Morris Brown has had more than $4 million in debt forgiven by the AME Church, more than $20 million by the U.S. Department of Education, and has received federal grants in excess of $3 million to support public health outreach and facility renovations on the campus.
With all of that public and private support, tax filings as of 2018 reveal that the school posted a negative fund balance of more than $1.7 million. But Morris Brown continues to represent that “they’re back.”
If Morris Brown were to open its doors tomorrow with debt cleared and accreditation earned, it would essentially be a school starting from scratch. They would need millions in gifts and revenues to pay faculty and staff, to insure and modernize facilities, to market programs — all to undo generations of supporters growing up believing that the school is closed, and to correct the last few years of disinformation created by the institution itself.
Of the four most recent schools to absorb the death knell of accreditation loss, three of them have found or started to find a new way of doing business. They never falsified their successes or the milestones achieved along the way. The mightiest among them, Paul Quinn, is still just below 600 students more than a decade after reclaiming accreditation in spite of national attention, millions in public and private support, and complete campus revitalization.
With all of its successes, PQC continues to grind for brand awareness in a city where it is the only HBCU and relatively separated from competition forged by local public institutions — none of the advantages Morris Brown could ever enjoy in Atlanta.
That’s how tough a “hard reset” can really be. Meanwhile, Morris Brown’s president is touting the imminent return of the school’s marching band.
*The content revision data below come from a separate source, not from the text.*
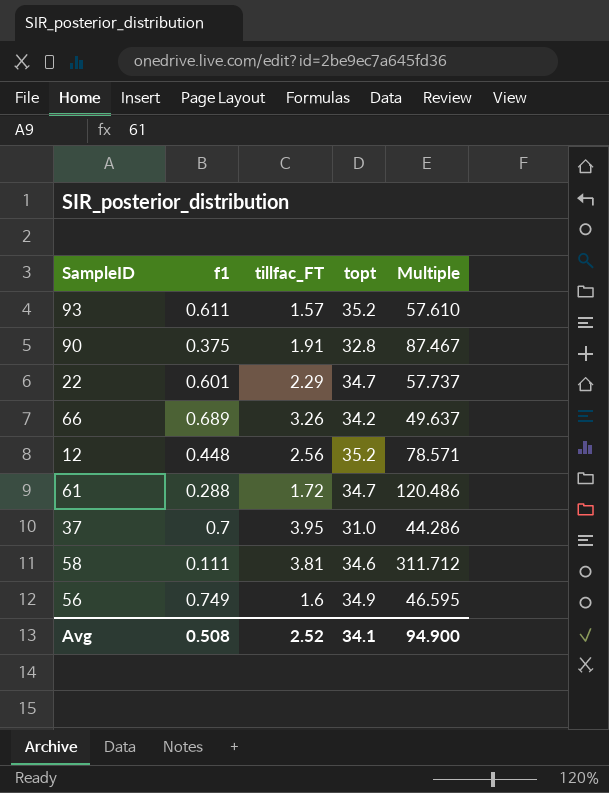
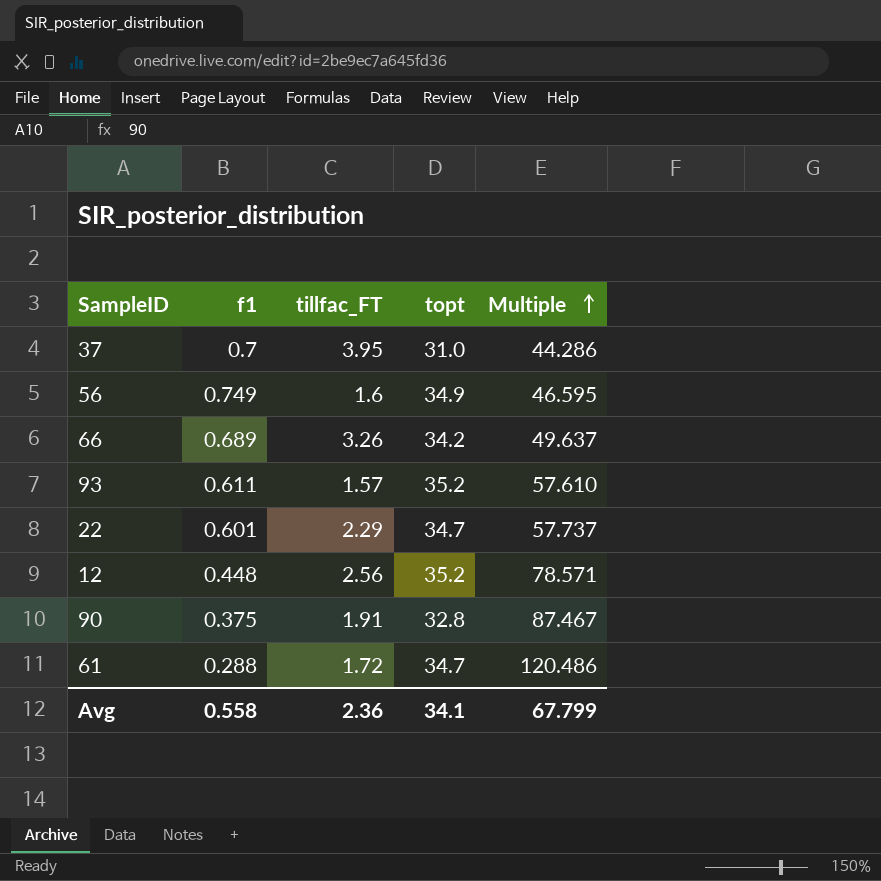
row order: none -> Multiple ascending
row 58: 0.111 | 3.81 | 34.6 | 311.712 -> none
Avg | f1: 0.508 -> 0.558
Avg | tillfac_FT: 2.52 -> 2.36
Avg | Multiple: 94.900 -> 67.799

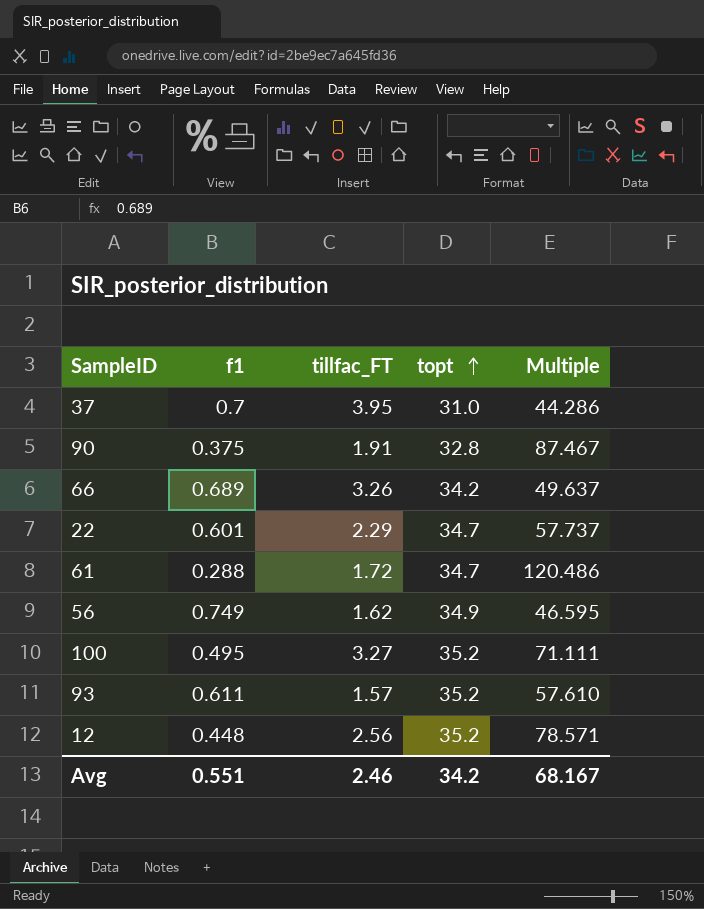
row order: Multiple ascending -> topt ascending
56 | tillfac_FT: 1.6 -> 1.62
row 100: none -> 0.495 | 3.27 | 35.2 | 71.111
Avg | f1: 0.558 -> 0.551
Avg | tillfac_FT: 2.36 -> 2.46
Avg | topt: 34.1 -> 34.2
Avg | Multiple: 67.799 -> 68.167

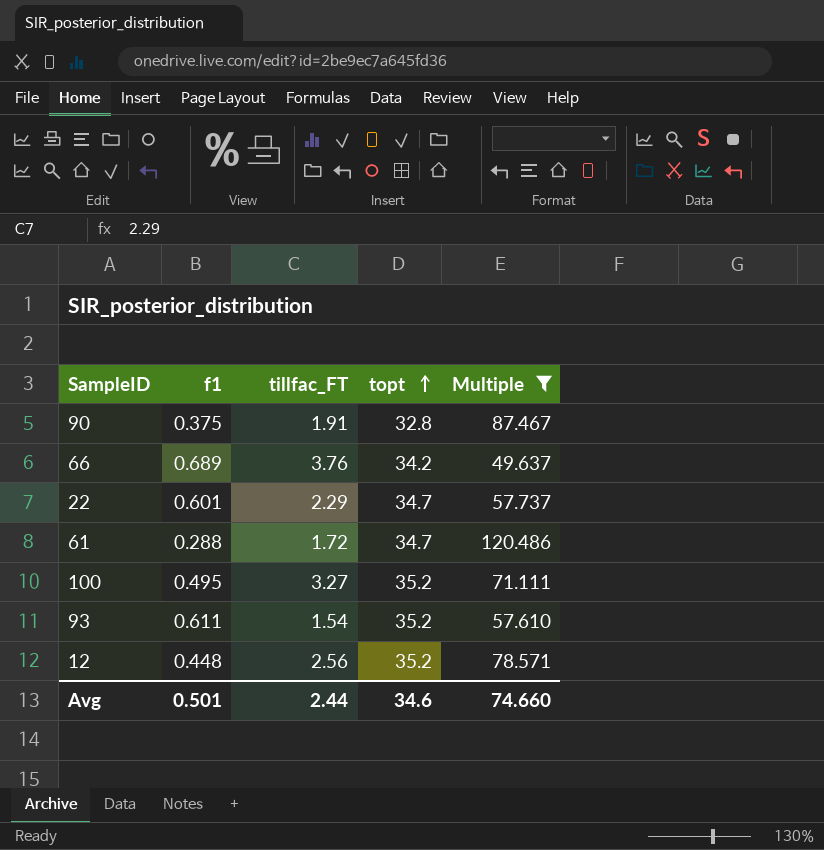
filter: none -> Multiple >= 49.637
66 | tillfac_FT: 3.26 -> 3.76
93 | tillfac_FT: 1.57 -> 1.54
Avg | f1: 0.551 -> 0.501
Avg | tillfac_FT: 2.46 -> 2.44
Avg | topt: 34.2 -> 34.6
Avg | Multiple: 68.167 -> 74.660

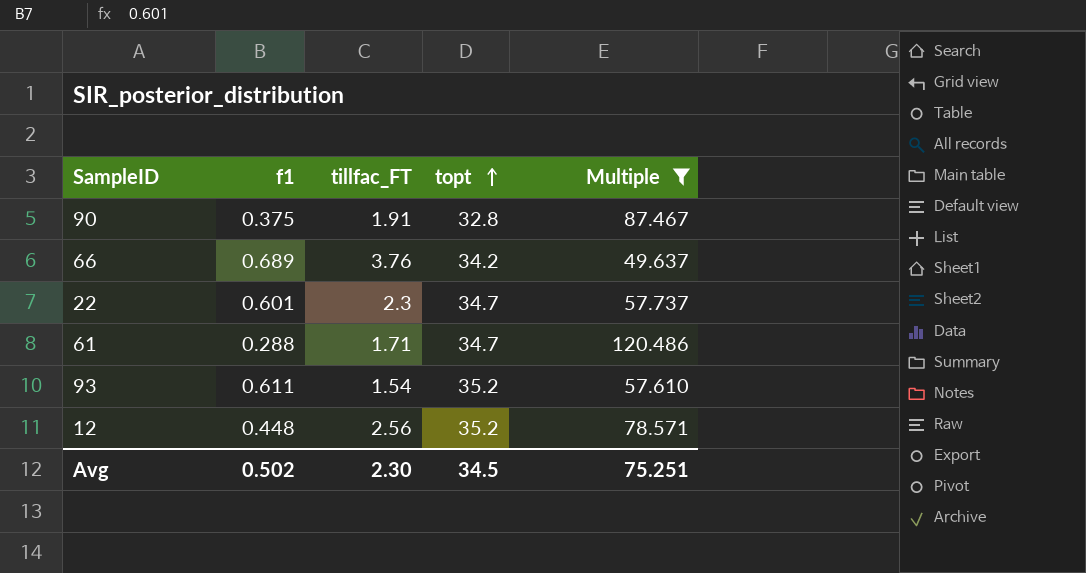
row 100: 0.495 | 3.27 | 35.2 | 71.111 -> none
22 | tillfac_FT: 2.29 -> 2.3
61 | tillfac_FT: 1.72 -> 1.71
Avg | f1: 0.501 -> 0.502
Avg | tillfac_FT: 2.44 -> 2.30
Avg | topt: 34.6 -> 34.5
Avg | Multiple: 74.660 -> 75.251

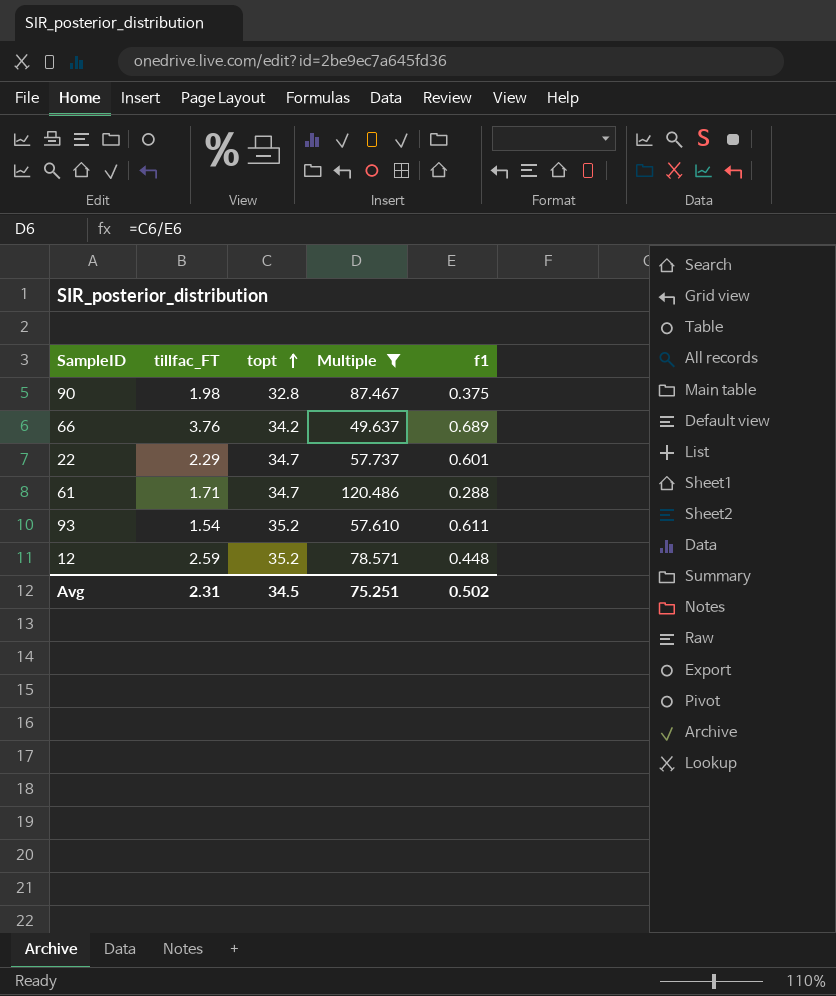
column f1 | position: 2 -> 5
90 | tillfac_FT: 1.91 -> 1.98
22 | tillfac_FT: 2.3 -> 2.29
12 | tillfac_FT: 2.56 -> 2.59
Avg | tillfac_FT: 2.30 -> 2.31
Saving Morris Brown has become a mantra for the HBCU community over the last generation, built up by the worthy idea of Black folks having educational autonomy and avoiding the indignity of losing institutions that have survived worse for more than 100 years. But this is a new, more financially perilous era of higher education and HBCU culture. Predominantly white schools in metropolitan Atlanta and beyond are actively working to attract Black students and to push HBCUs completely off the map while HBCU enrollment nationwide continues to drop to dangerous levels.
Fewer people want to attend college and of that number, a dramatically small percentage can actually afford it. Instead of marshaling resources to steel existing HBCUs against these threats, money and coverage are being afforded to a long-defunct HBCU in the hopes of creating folklore that rises to the narrative of “we are unbreakable.”
But this is what faith is made of; not belief in the absence of evidence but optimism that overtakes reason and interpretation. We never wanted Morris Brown to die so we have determined that it will not die. Much in the way that college officials are willing to stretch the truth, our community is willing to stretch logic and make this reclamation project a serious factor in the formula of overall HBCU survival.
It’s time to stop approaching the Morris Brown question with logic and strategy, and just believe. Because if politicians see it as a political victory, accreditors see it is as a standard-bearer for academic integrity, the church sees it as an article of divine intervention and the media sees it as clickbait, why allow wisdom to stand in the way of wishes?